§ Change detection data:

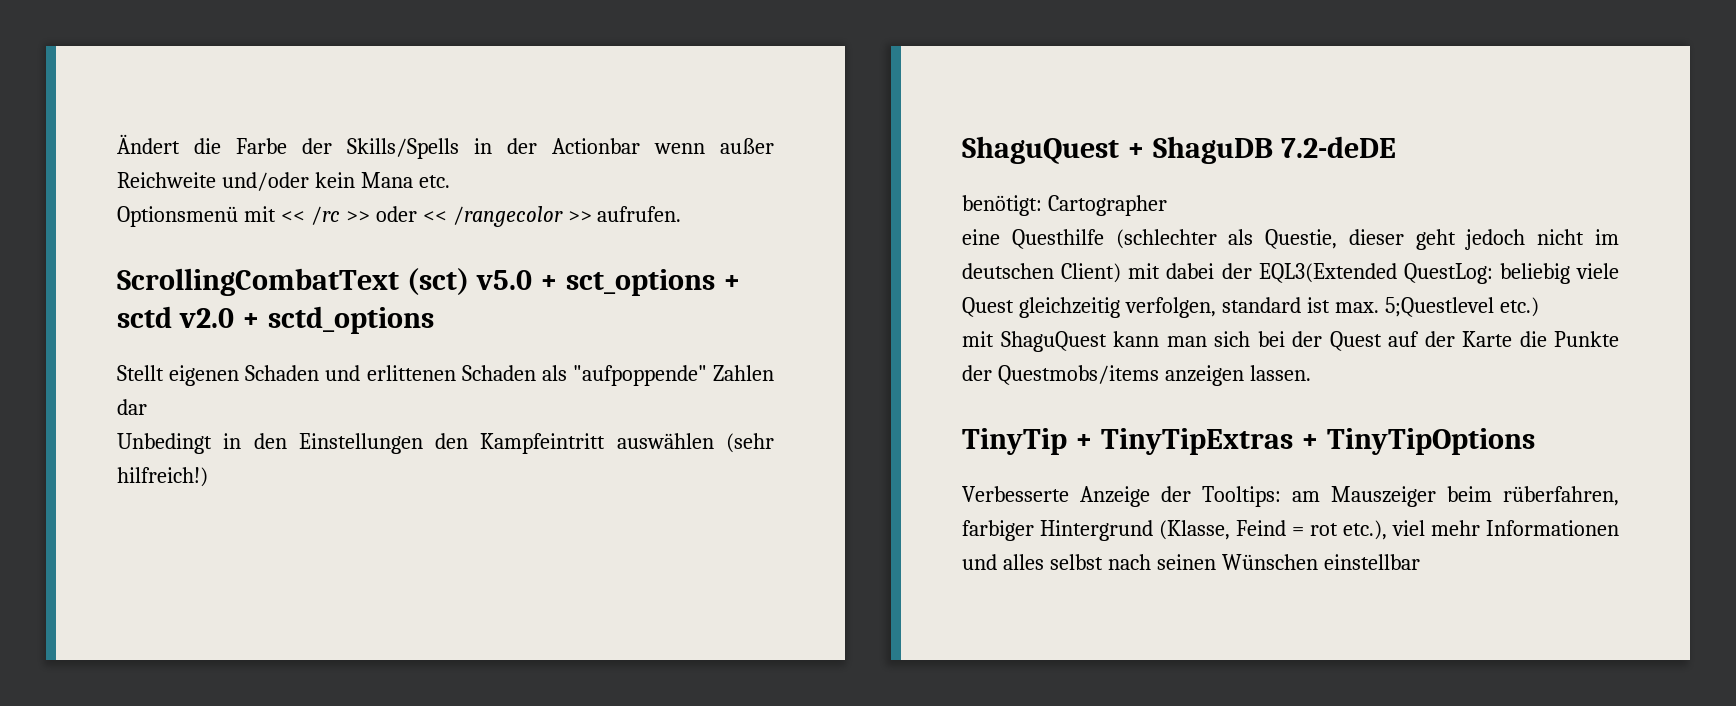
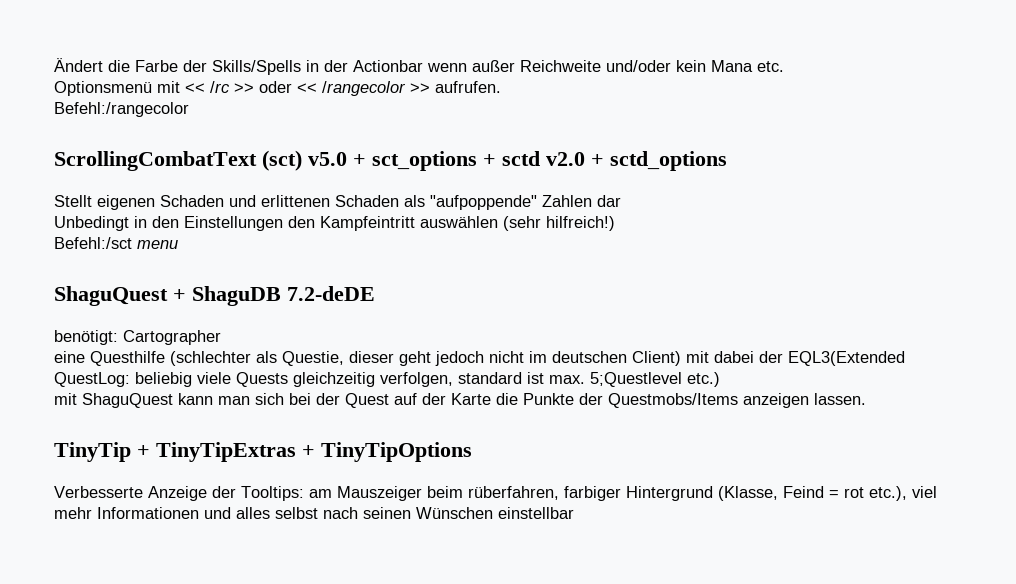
+ Befehl:/rangecolor
+ Befehl:/sct menu
- eine Questhilfe (schlechter als Questie, dieser geht jedoch nicht im deutschen Client) mit dabei der EQL3(Extended QuestLog: beliebig viele Quest gleichzeitig verfolgen, standard ist max. 5;Questlevel etc.)
+ eine Questhilfe (schlechter als Questie, dieser geht jedoch nicht im deutschen Client) mit dabei der EQL3(Extended QuestLog: beliebig viele Quests gleichzeitig verfolgen, standard ist max. 5;Questlevel etc.)
- mit ShaguQuest kann man sich bei der Quest auf der Karte die Punkte der Questmobs/items anzeigen lassen.
+ mit ShaguQuest kann man sich bei der Quest auf der Karte die Punkte der Questmobs/Items anzeigen lassen.

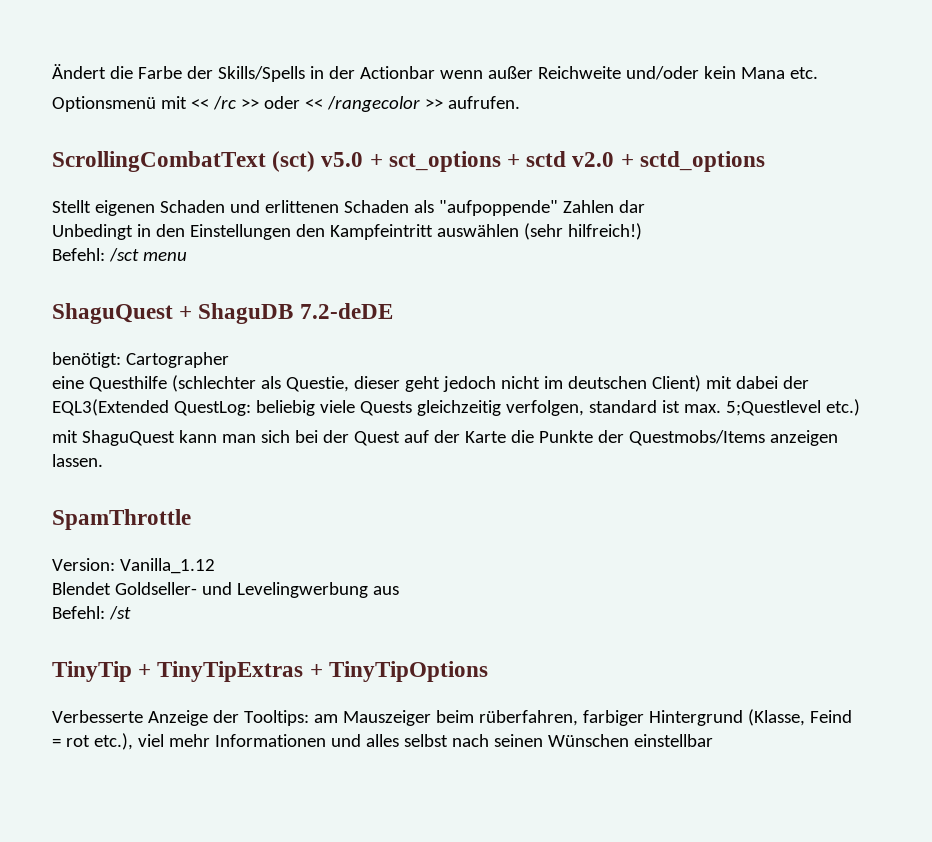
- Befehl:/rangecolor
- Befehl:/sct menu
+ Befehl: /sct menu
+ SpamThrottle
+ Version: Vanilla_1.12
+ Blendet Goldseller- und Levelingwerbung aus
+ Befehl: /st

§ Goal of the exercise: Repeat exactly the lines from the one containing "Befehl: /sct menu" through the last line of the records above, both included, and nothing else.

§ Answer to this problem:
+ Befehl: /sct menu
+ SpamThrottle
+ Version: Vanilla_1.12
+ Blendet Goldseller- und Levelingwerbung aus
+ Befehl: /st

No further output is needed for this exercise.